Performance Evaluation of Automatic Segmentation based on Deep Learning and Atlas according to CT Image Acquisition Conditions
(CT 영상획득 조건에 따른 딥 러닝과 아틀라스 기반의 자동분할 성능 평가)
Authors
김정
Journal
Journal of the Korean Society of Radiology (한국방사선학회논문지)
The study by Jung Hoon Kim evaluates the performance of deep learning (Aview RT ACS, OncoStudio) and atlas-based (Smart Segmentation) automatic segmentation methods under varying CT imaging conditions for lung radiotherapy. Using a Lungman phantom, the research assessed lung volume, Dice similarity coefficient (DSC), and 95% Hausdorff distance (HD) across different tube voltages and currents.
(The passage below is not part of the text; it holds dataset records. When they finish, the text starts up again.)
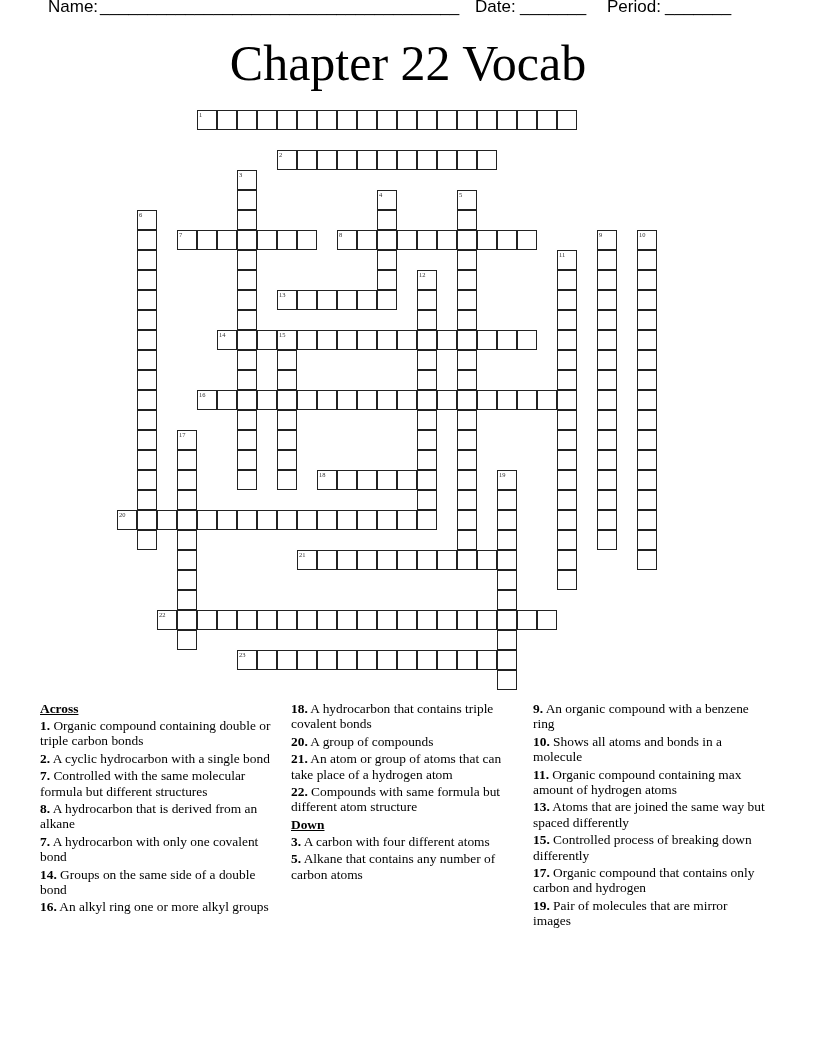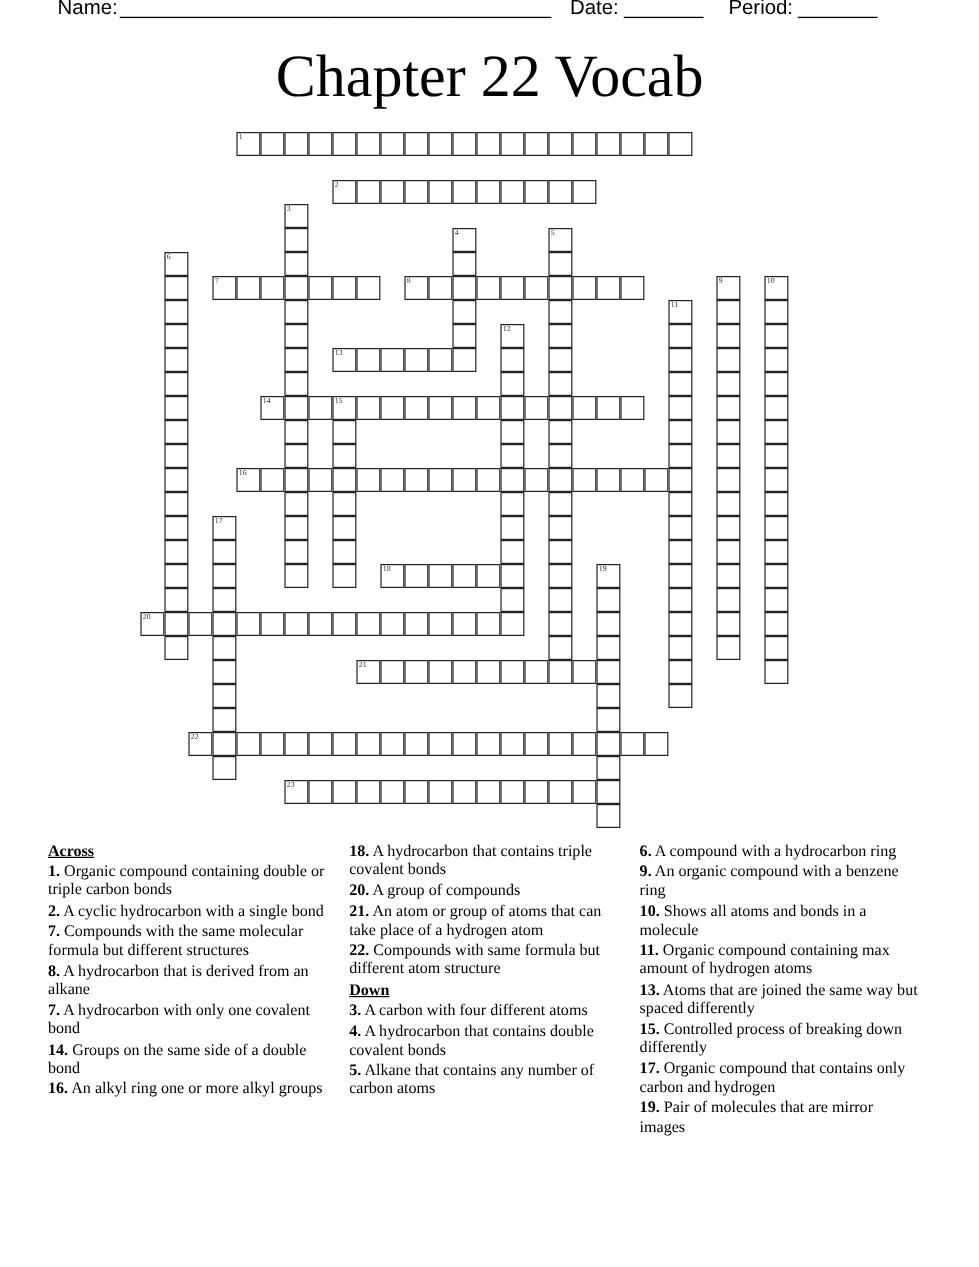"6. A compound with a" span.clue { html: <span><b>6.</b> <span>A compound with a hydrocarbon ring</span></span> -> none }
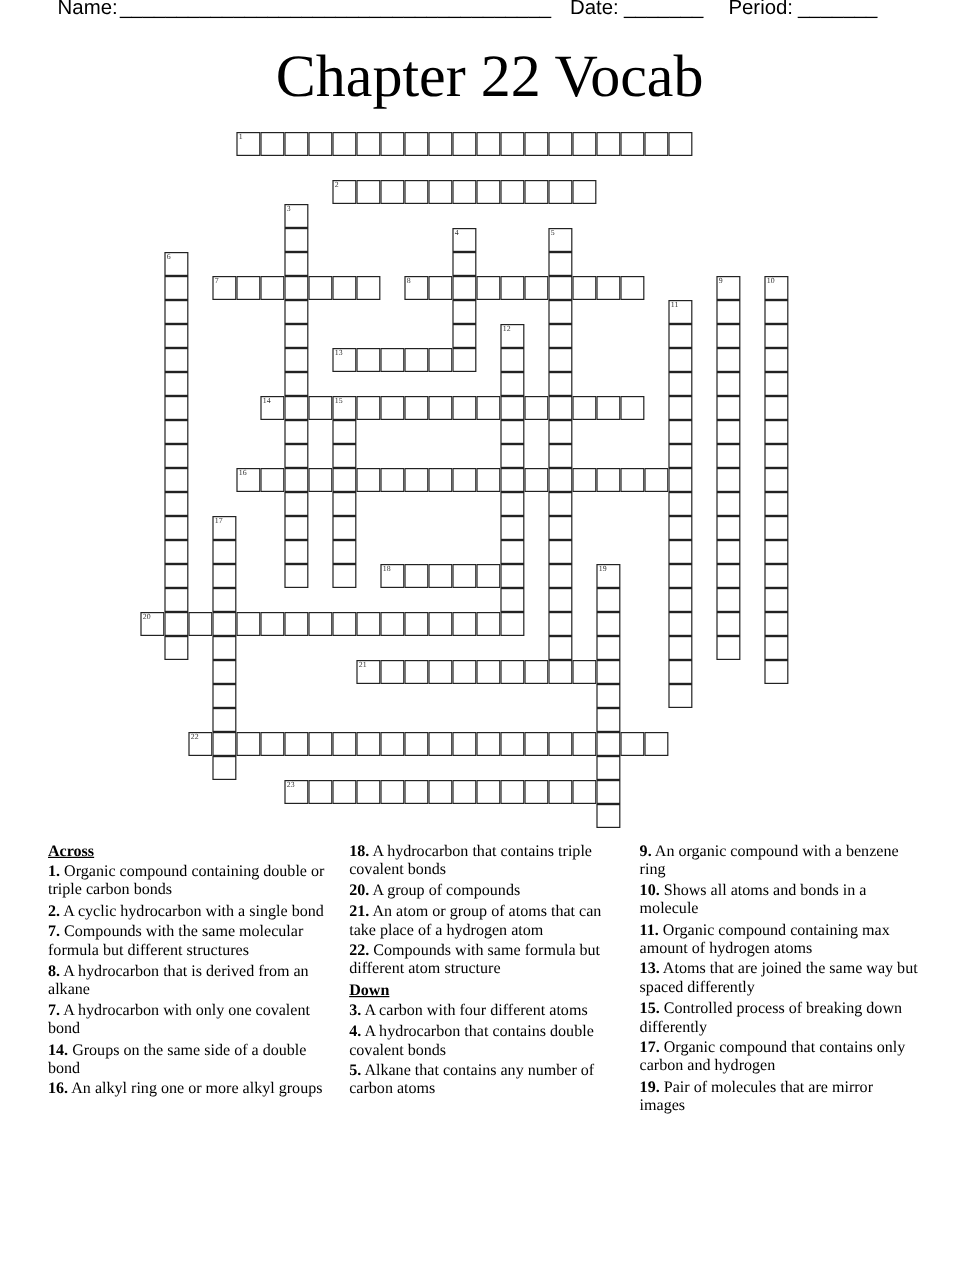"Compounds with the same molecular" span { text: Compounds -> Controlled }
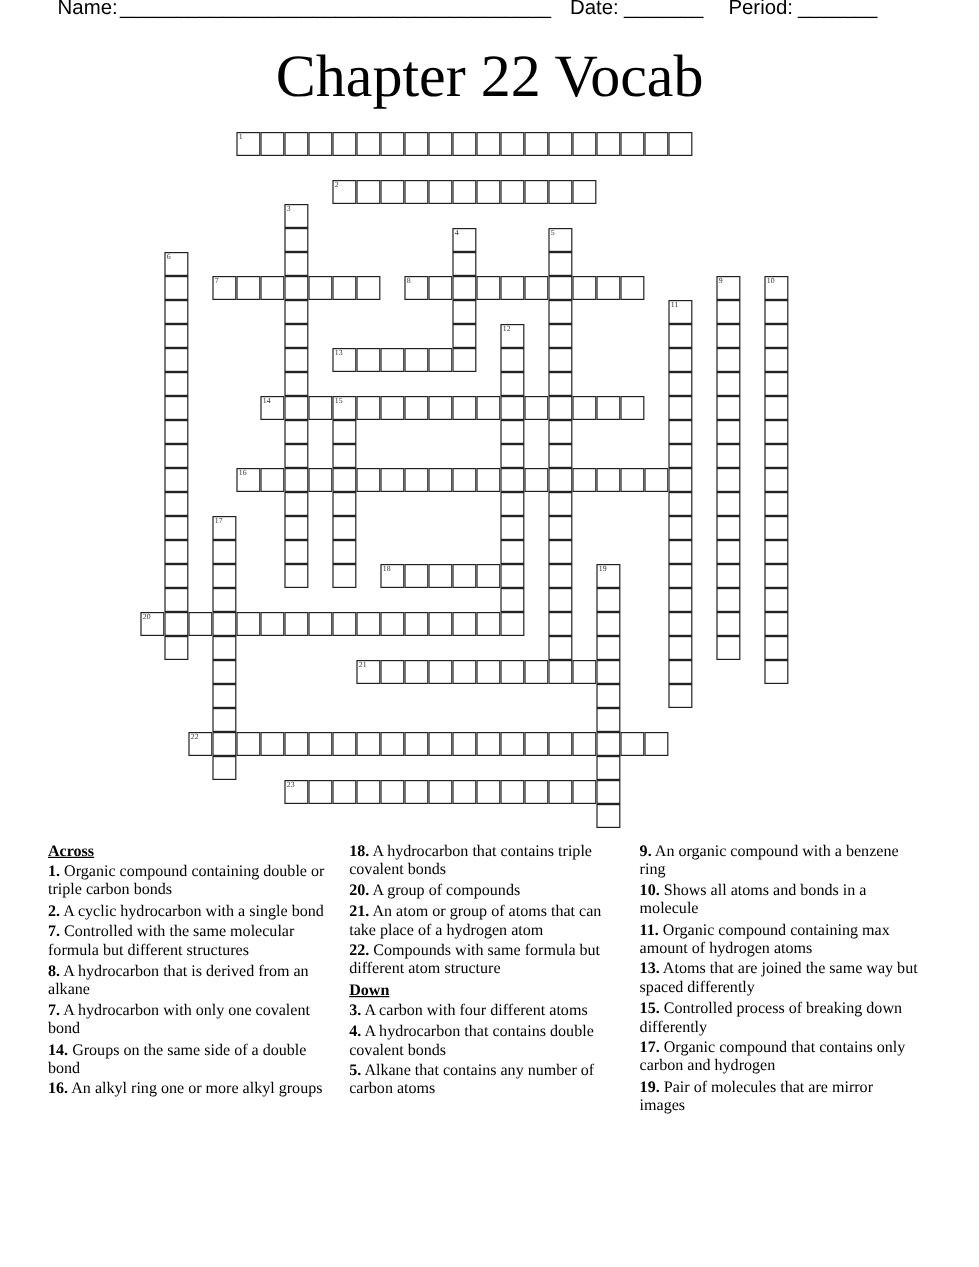"4. A hydrocarbon that contains" span.clue { html: <span><b>4.</b> <span>A hydrocarbon that contains double covalent bonds</span></span> -> none }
Atlas-based methods showed minimal volume variation, while deep learning models, particularly at low tube currents, yielded smaller volumes. Aview RT ACS demonstrated higher DSC and lower HD, indicating superior segmentation accuracy compared to OncoStudio. However, OncoStudio had lower standard deviations, suggesting more consistent results. The study advises caution when using deep learning at low acquisition settings and suggests further research on clinical datasets and image quality optimization. This research contributes to improving automatic segmentation accuracy in radiotherapy by identifying optimal CT acquisition conditions.